• Exercise directions
Write each line word for word, from the line that contains "(Flexible Payment Plan)" through the last line of the material below.

• Material provided

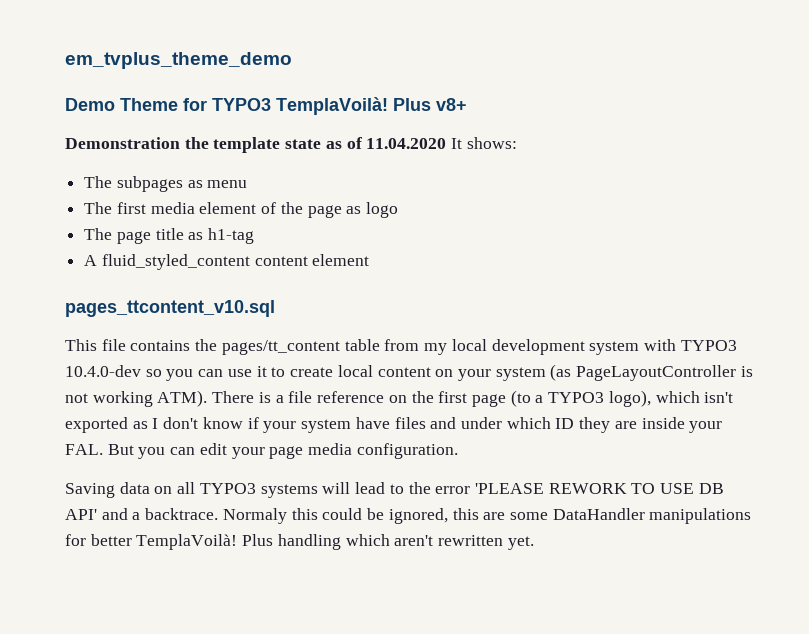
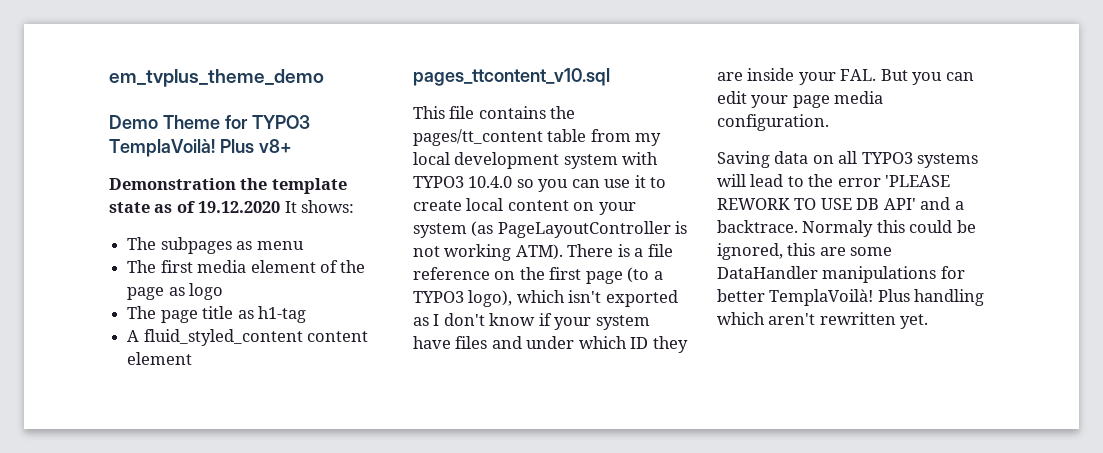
- Demonstration the template state as of 11.04.2020 It shows:
+ Demonstration the template state as of 19.12.2020 It shows:
- This file contains the pages/tt_content table from my local development system with TYPO3 10.4.0-dev so you can use it to create local content on your system (as PageLayoutController is not working ATM).
+ This file contains the pages/tt_content table from my local development system with TYPO3 10.4.0 so you can use it to create local content on your system (as PageLayoutController is not working ATM).

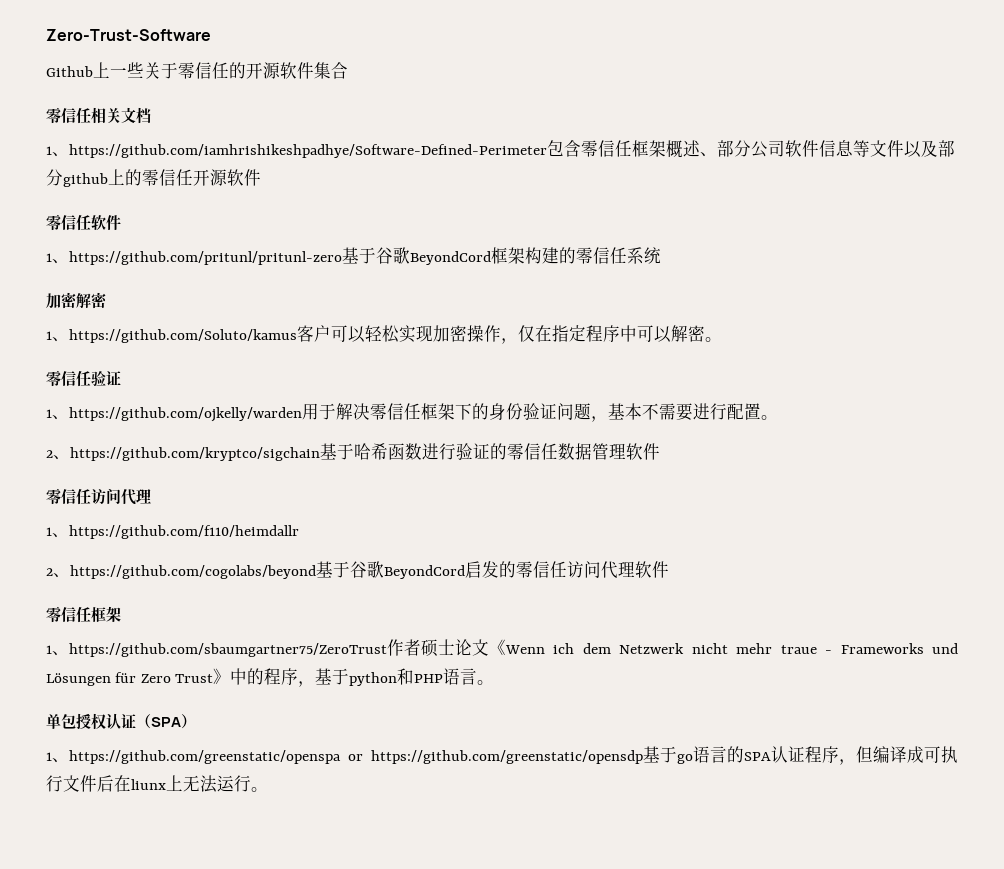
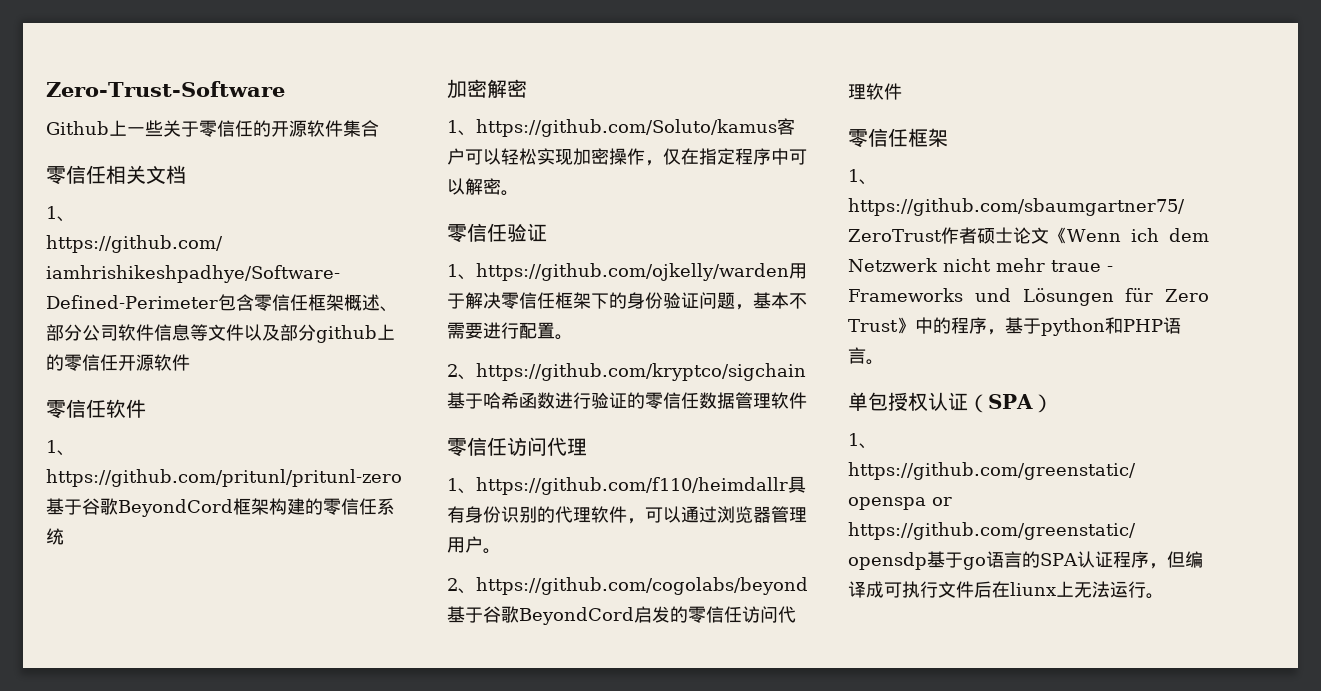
- 1、https://github.com/f110/heimdallr
+ 1、https://github.com/f110/heimdallr具有身份识别的代理软件，可以通过浏览器管理用户。

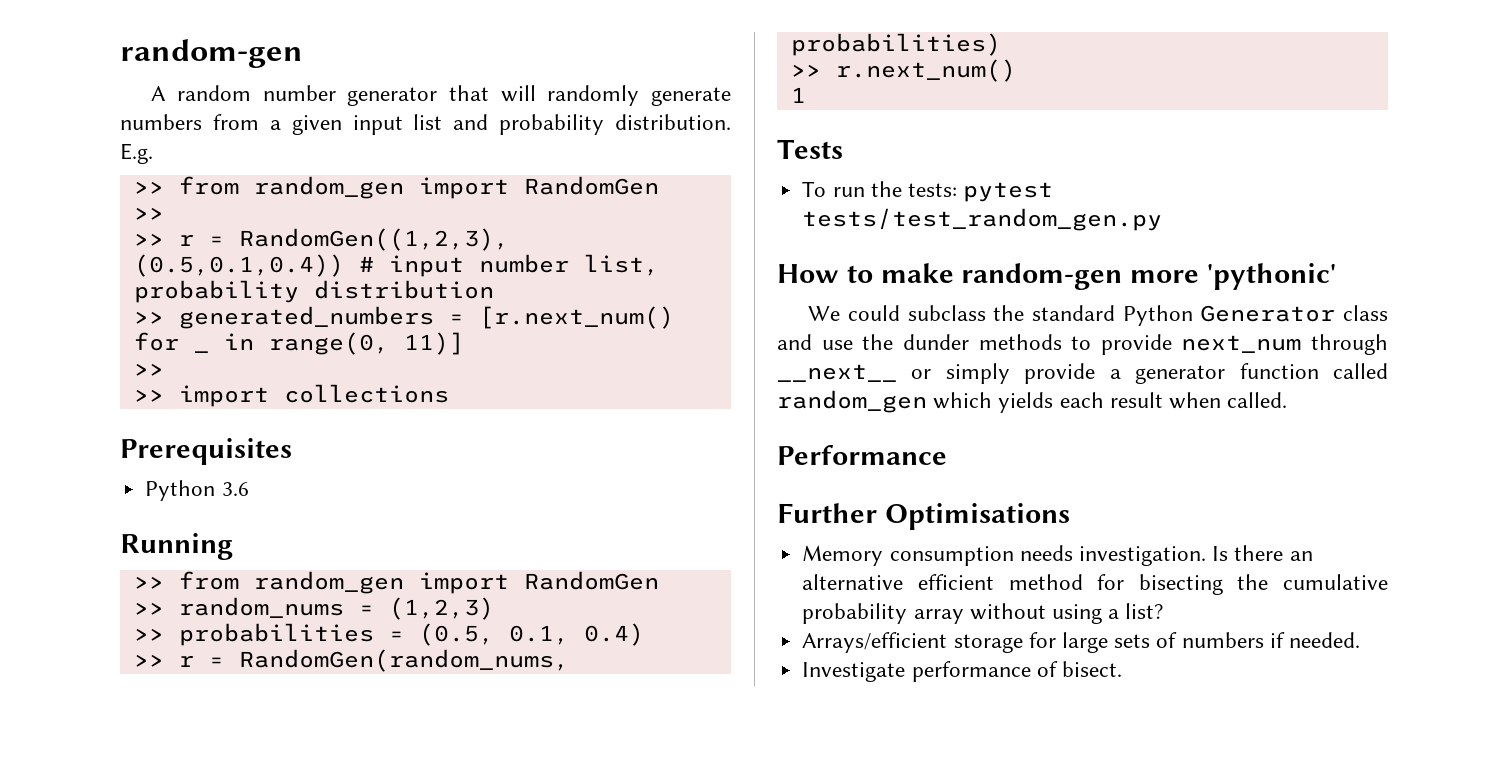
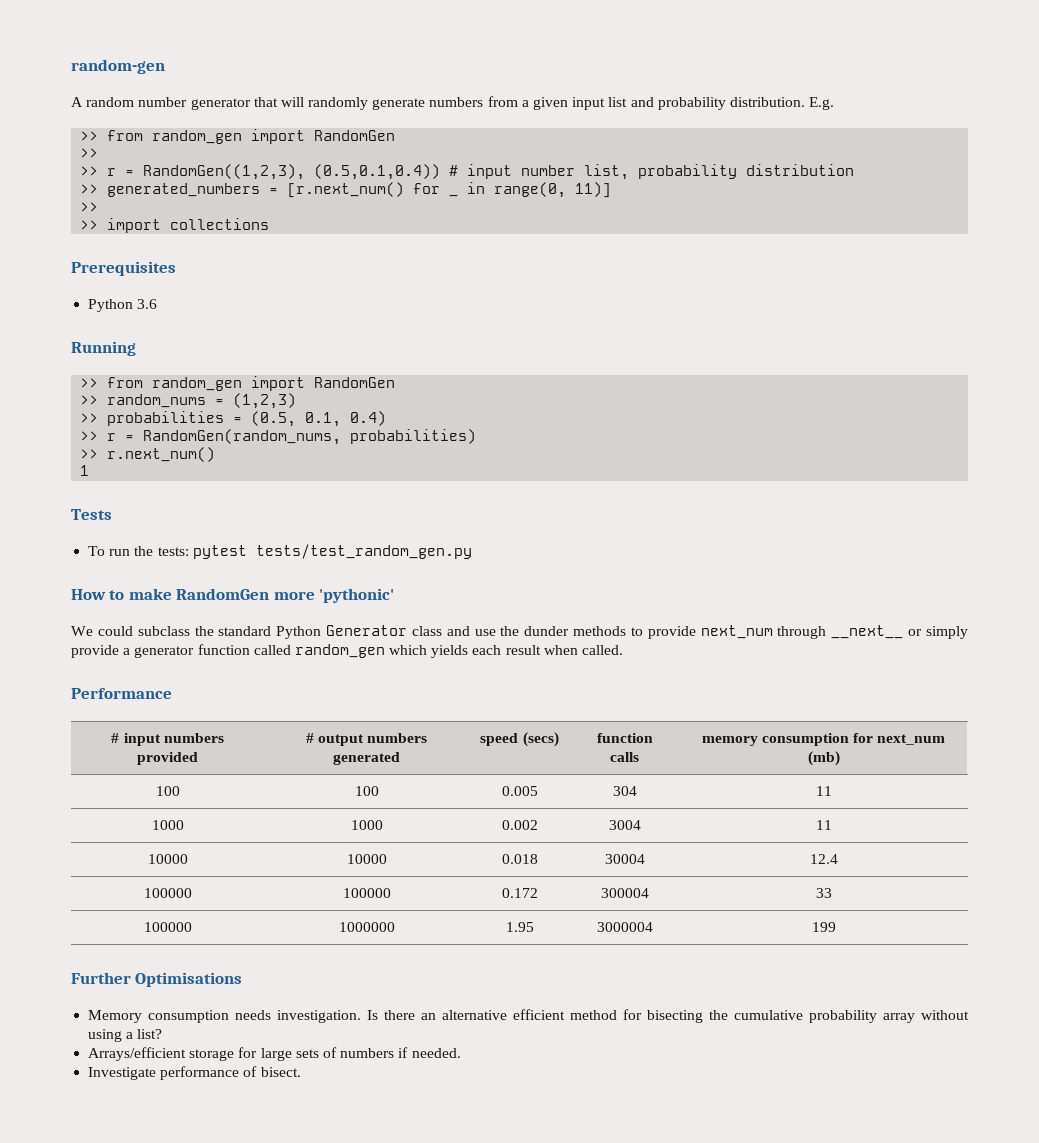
- How to make random-gen more 'pythonic'
+ How to make RandomGen more 'pythonic'
+ # input numbers provided | # output numbers generated | speed (secs) | function calls | memory consumption for next_num (mb)
+ 100 | 100 | 0.005 | 304 | 11
+ 1000 | 1000 | 0.002 | 3004 | 11
+ 10000 | 10000 | 0.018 | 30004 | 12.4
+ 100000 | 100000 | 0.172 | 300004 | 33
+ 100000 | 1000000 | 1.95 | 3000004 | 199

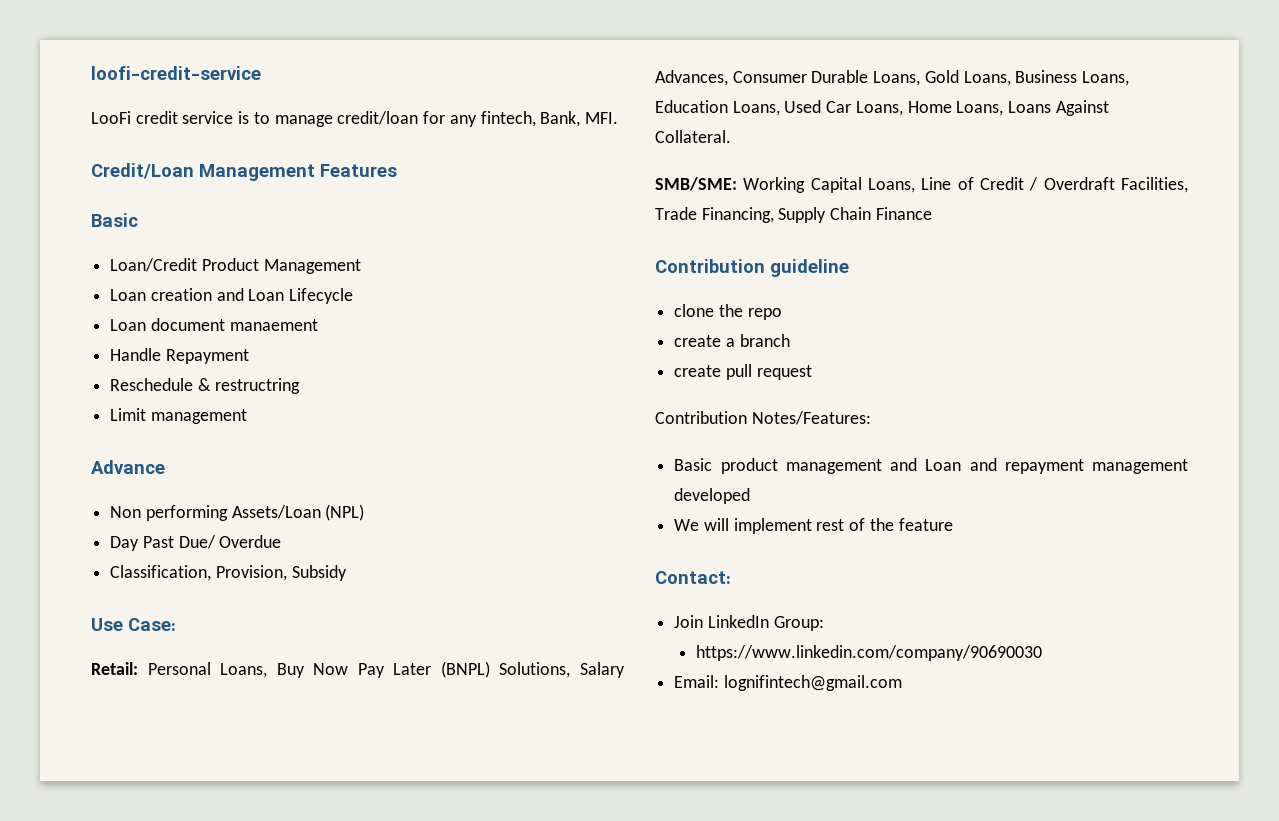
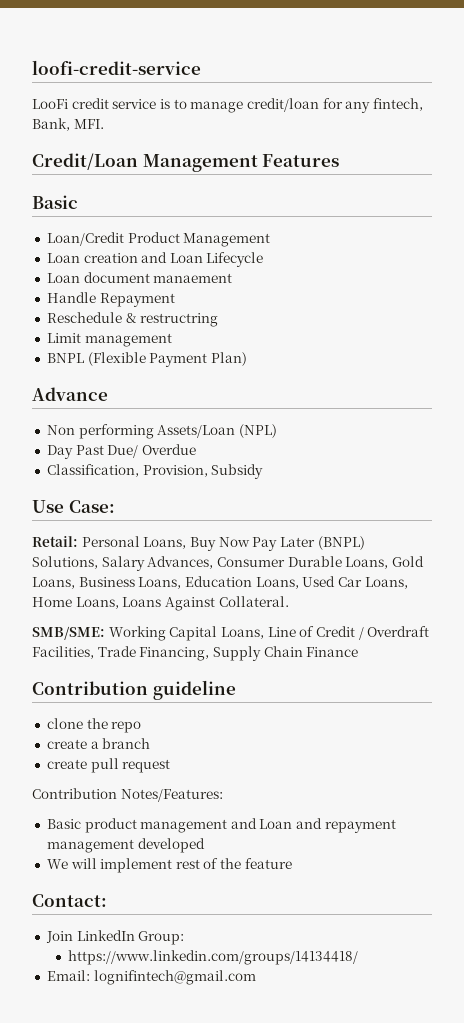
+ BNPL (Flexible Payment Plan)
- https://www.linkedin.com/company/90690030
+ https://www.linkedin.com/groups/14134418/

• Expected output
+ BNPL (Flexible Payment Plan)
- https://www.linkedin.com/company/90690030
+ https://www.linkedin.com/groups/14134418/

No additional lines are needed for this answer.